353. — Le choix de la méthode consistant à définir des infractions disciplinaires assorties de sanctions disciplinaires ne devrait pas être compris comme une atteinte à l’indépendance des magistrats du siège, bien au contraire. Partant de la prémisse selon laquelle la surveillance disciplinaire des magistrats du siège est nécessaire à la bonne marche de la justice, il apparaît en effet que l’on ne peut tolérer toute liberté d’incriminer et de punir et qu’il faut assurer un minimum de prévisibilité du régime disciplinaire, notamment au niveau des comportements pouvant entraîner une sanction. La protection de l’indépendance des magistrats du siège passe donc, selon nous, notamment par une définition claire des infractions disciplinaires566.
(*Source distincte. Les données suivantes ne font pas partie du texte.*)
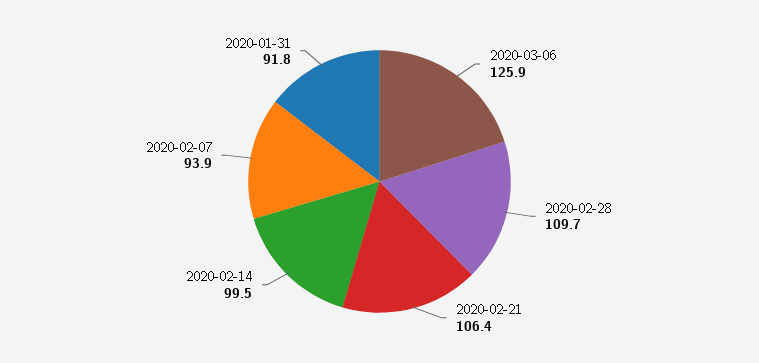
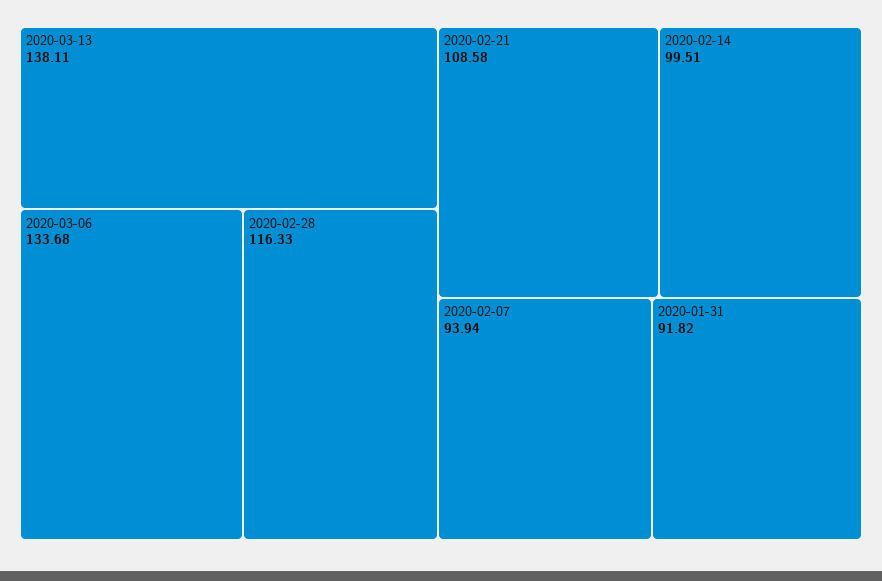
2020-03-06: 125.9 -> 133.68
2020-02-28: 109.7 -> 116.33
2020-02-21: 106.4 -> 108.58
2020-03-13: none -> 138.11

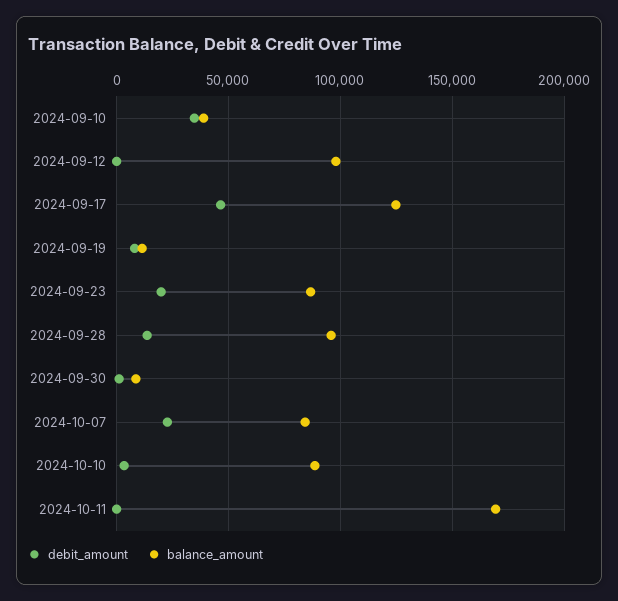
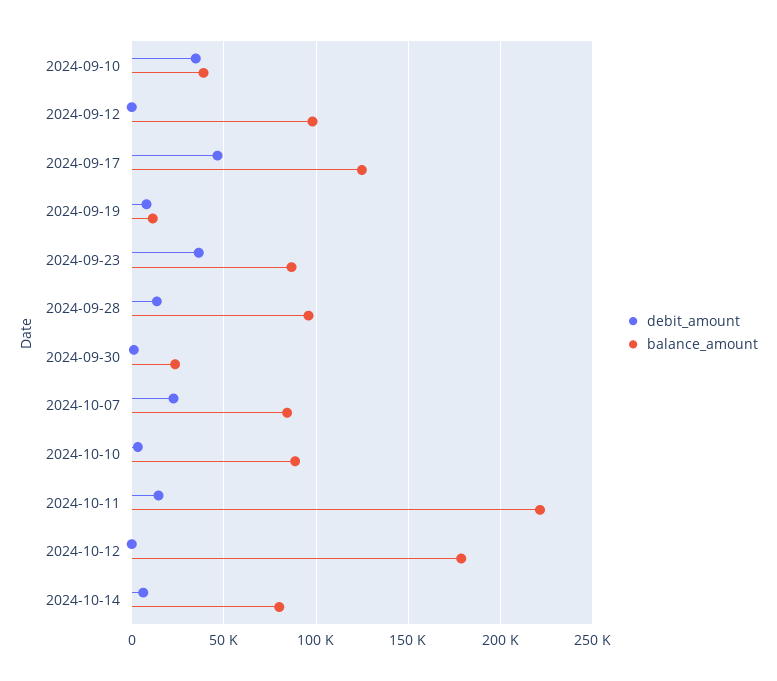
debit_amount, 2024-09-23: 20000 -> 35000
balance_amount, 2024-09-30: 10000 -> 25000
debit_amount, 2024-10-11: 0 -> 15000
balance_amount, 2024-10-11: 170000 -> 220000
debit_amount, 2024-10-12: none -> 0
balance_amount, 2024-10-12: none -> 180000
debit_amount, 2024-10-14: none -> 5000
balance_amount, 2024-10-14: none -> 80000

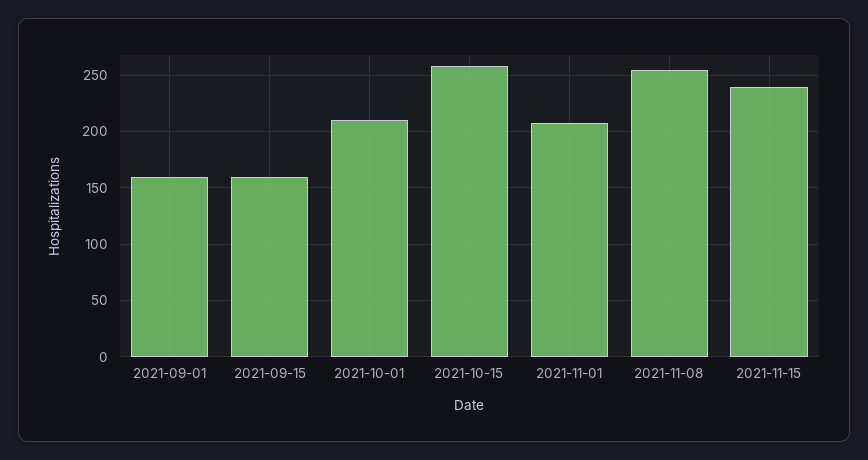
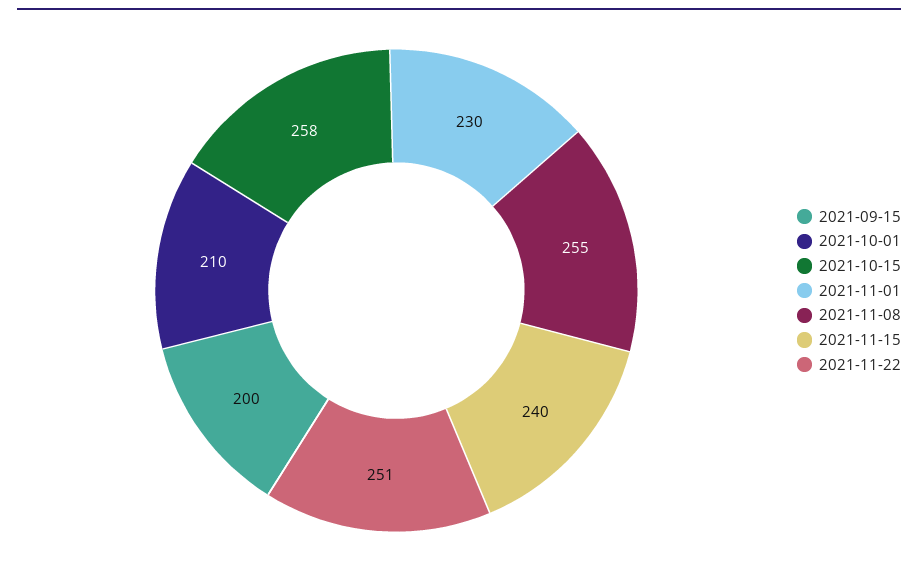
2021-09-01: 160 -> none
2021-09-15: 160 -> 200
2021-11-01: 210 -> 230
2021-11-22: none -> 251

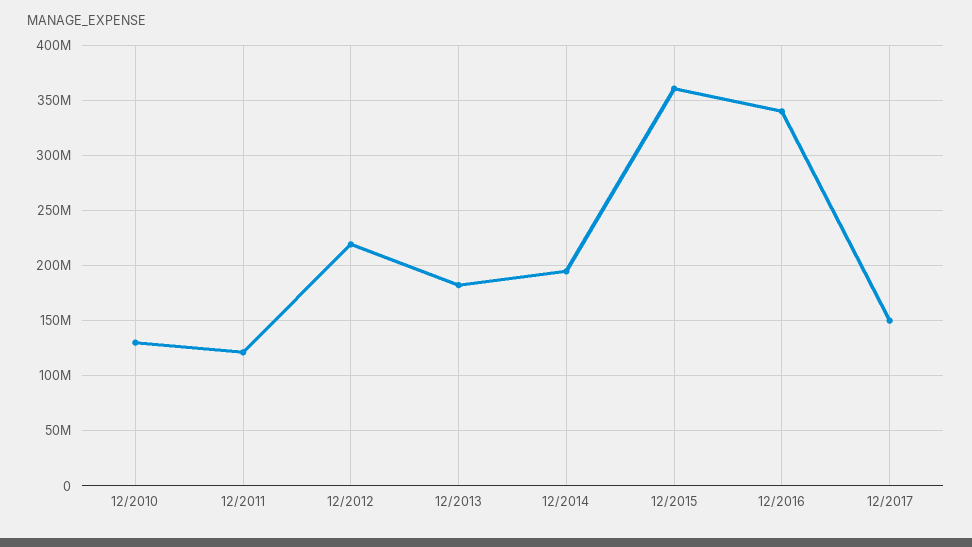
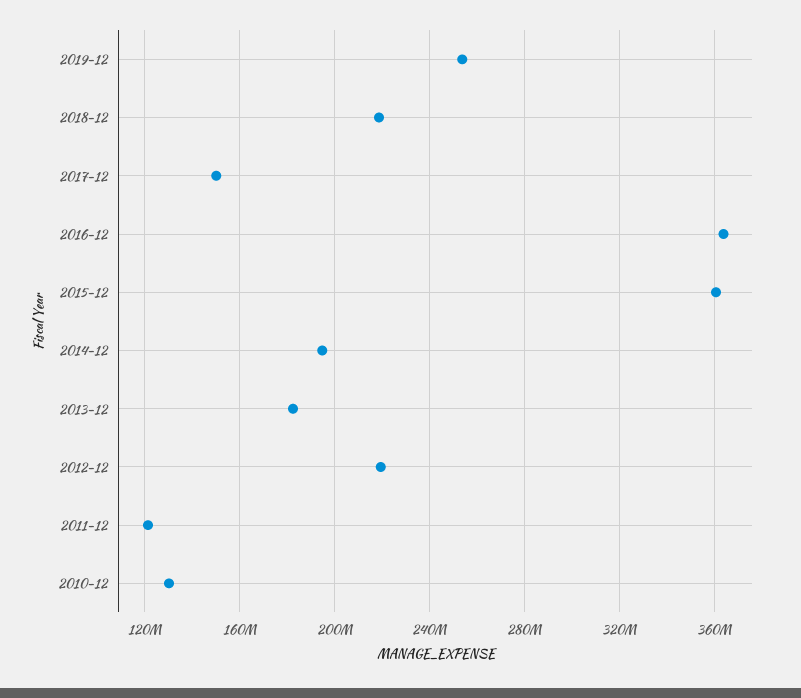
12/2016: 340000000 -> 365000000
2019-12: none -> 255000000
2018-12: none -> 220000000

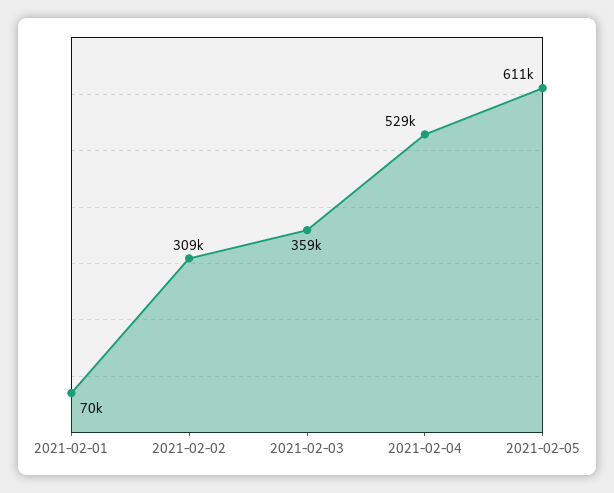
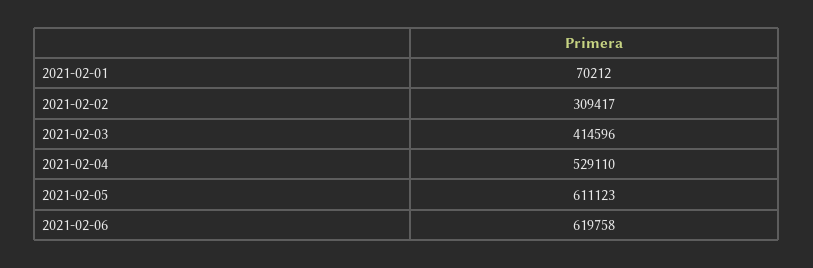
2021-02-03: 359000 -> 414596
2021-02-06: none -> 619758

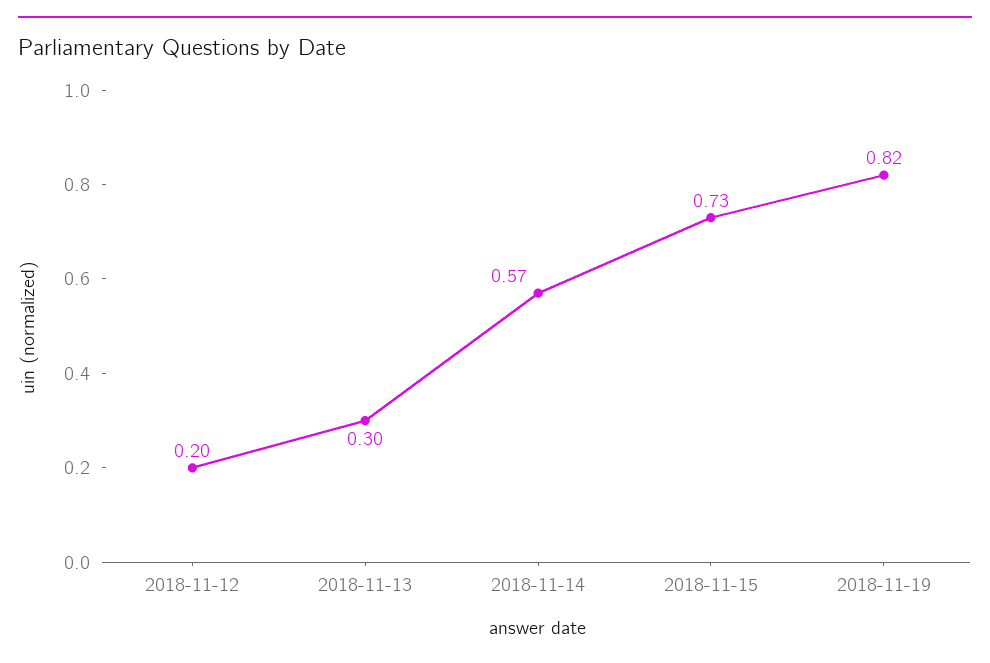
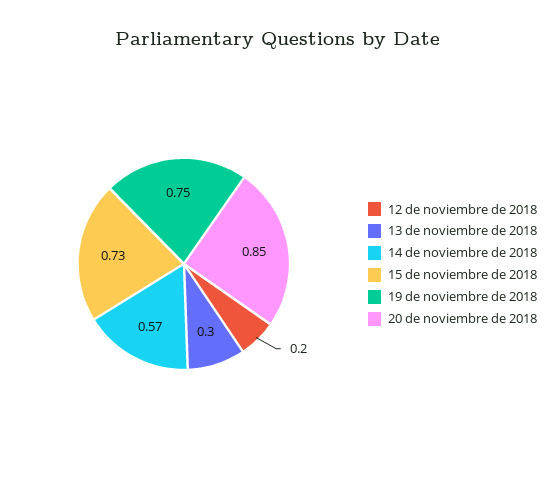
2018-11-19: 0.82 -> 0.75
20 de noviembre de 2018: none -> 0.85

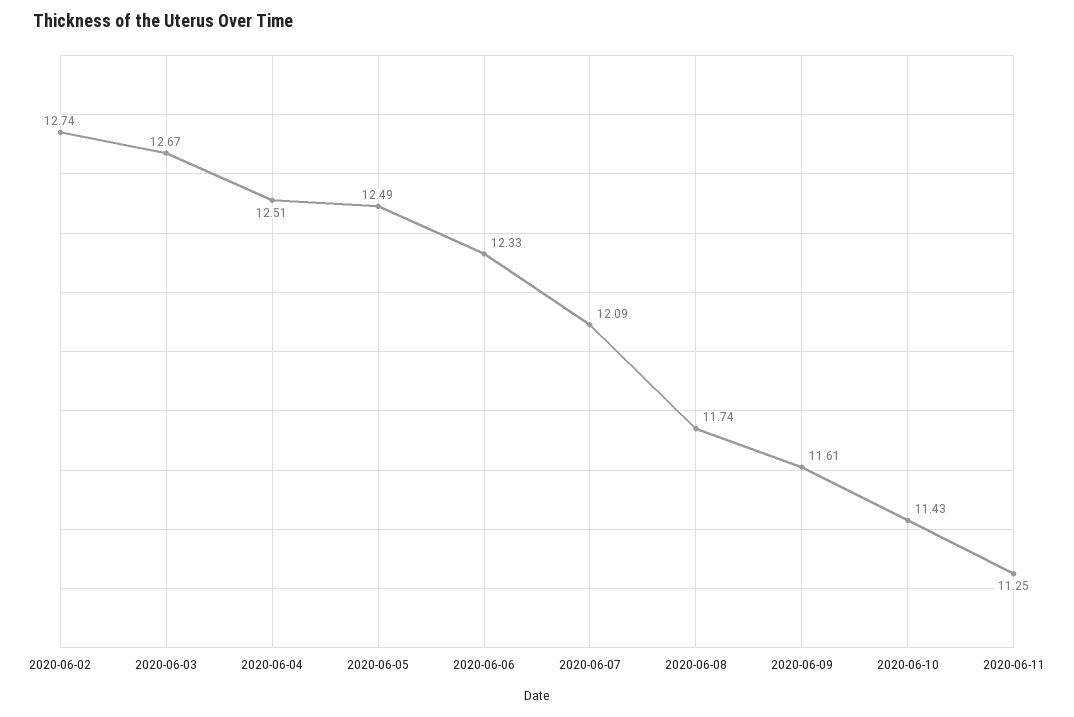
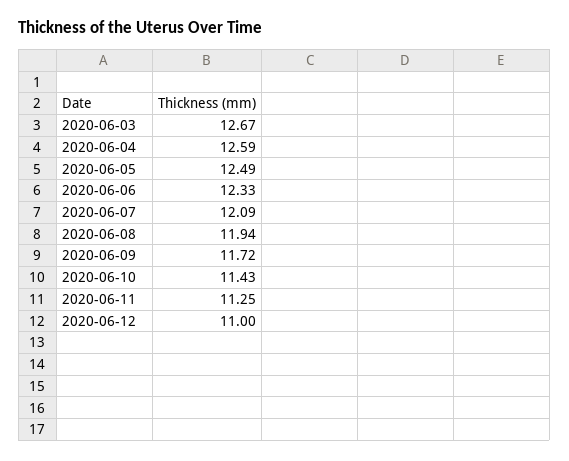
2020-06-02: 12.74 -> none
2020-06-04: 12.51 -> 12.59
2020-06-08: 11.74 -> 11.94
2020-06-09: 11.61 -> 11.72
2020-06-12: none -> 11

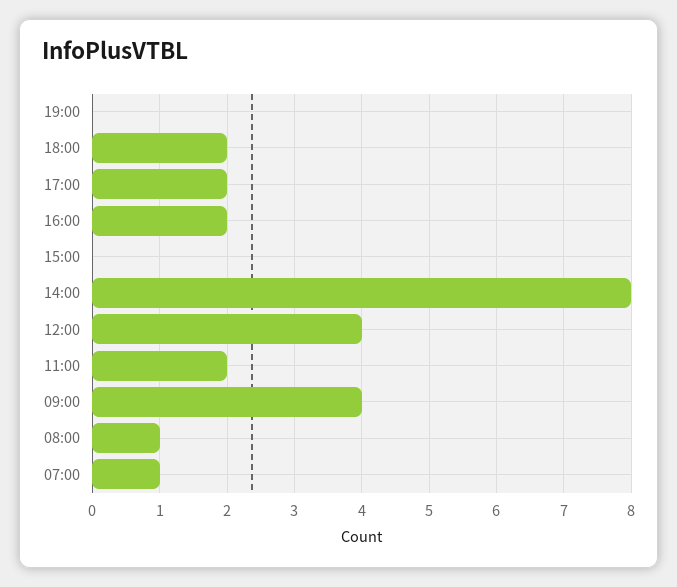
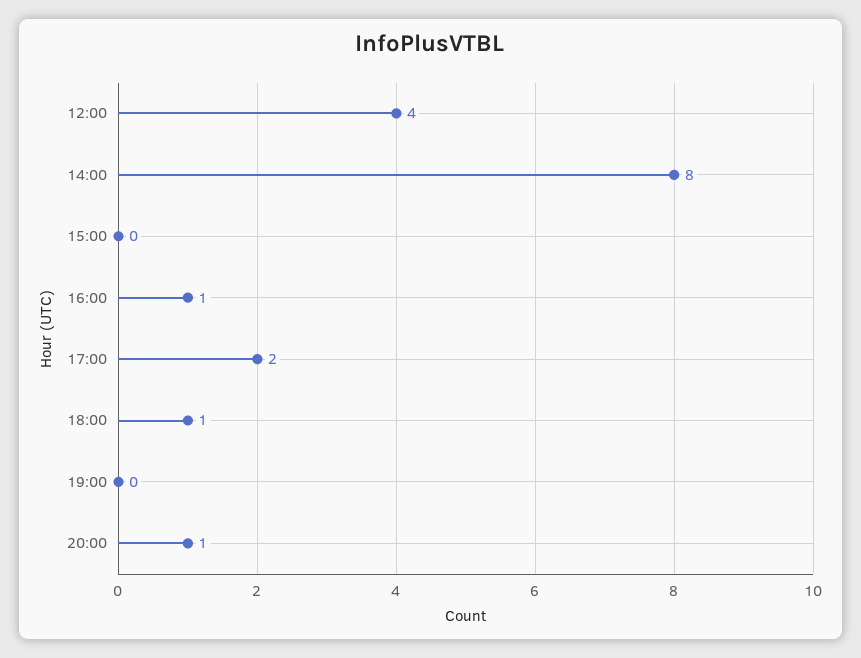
18:00: 2 -> 1
16:00: 2 -> 1
11:00: 2 -> none
09:00: 4 -> none
08:00: 1 -> none
07:00: 1 -> none
20:00: none -> 1

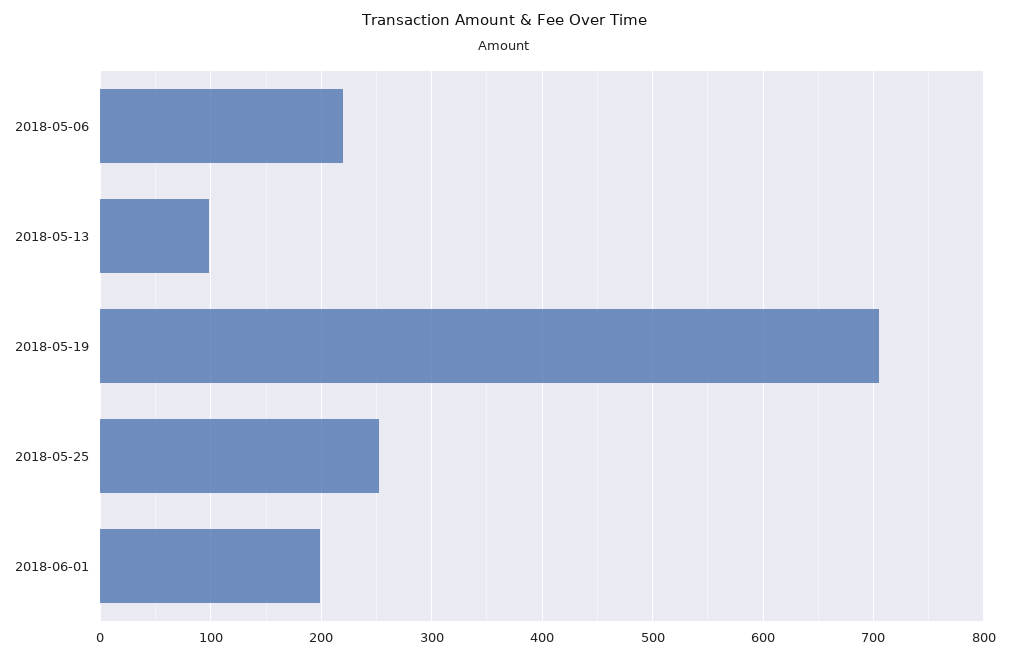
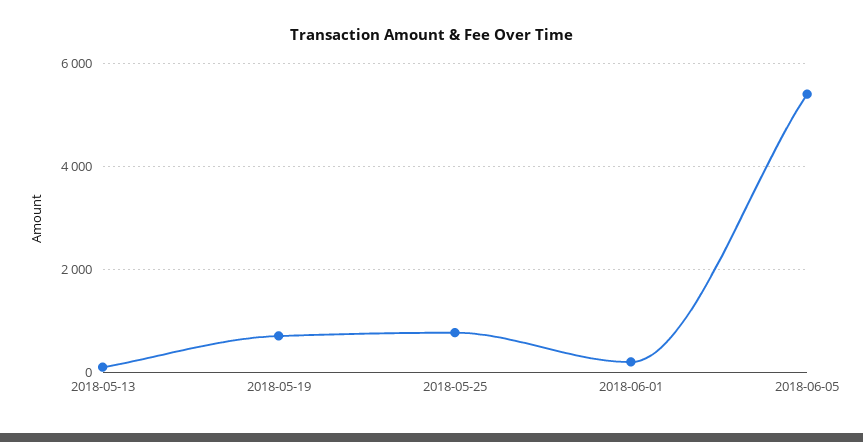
2018-05-06: 220 -> none
2018-05-25: 250 -> 800
2018-06-05: none -> 5400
354. — Il s’agira toutefois d’éviter une instrumentalisation, par les acteurs politiques, du débat sur l’adoption de telles règles567. A notre sens, le risque d’une atteinte à l’indépendance de la justice, respectivement des magistrats du siège, ne se rapporte pas, à proprement parler, à la démarche de réglementation issue de la volonté « étatique » d’instaurer un contrôle disciplinaire sur les magistrats du siège ; il se situe bien davantage au niveau des tentatives d’ingérence du politique – parfois largement empreintes de démagogie – dans l’activité judiciaire.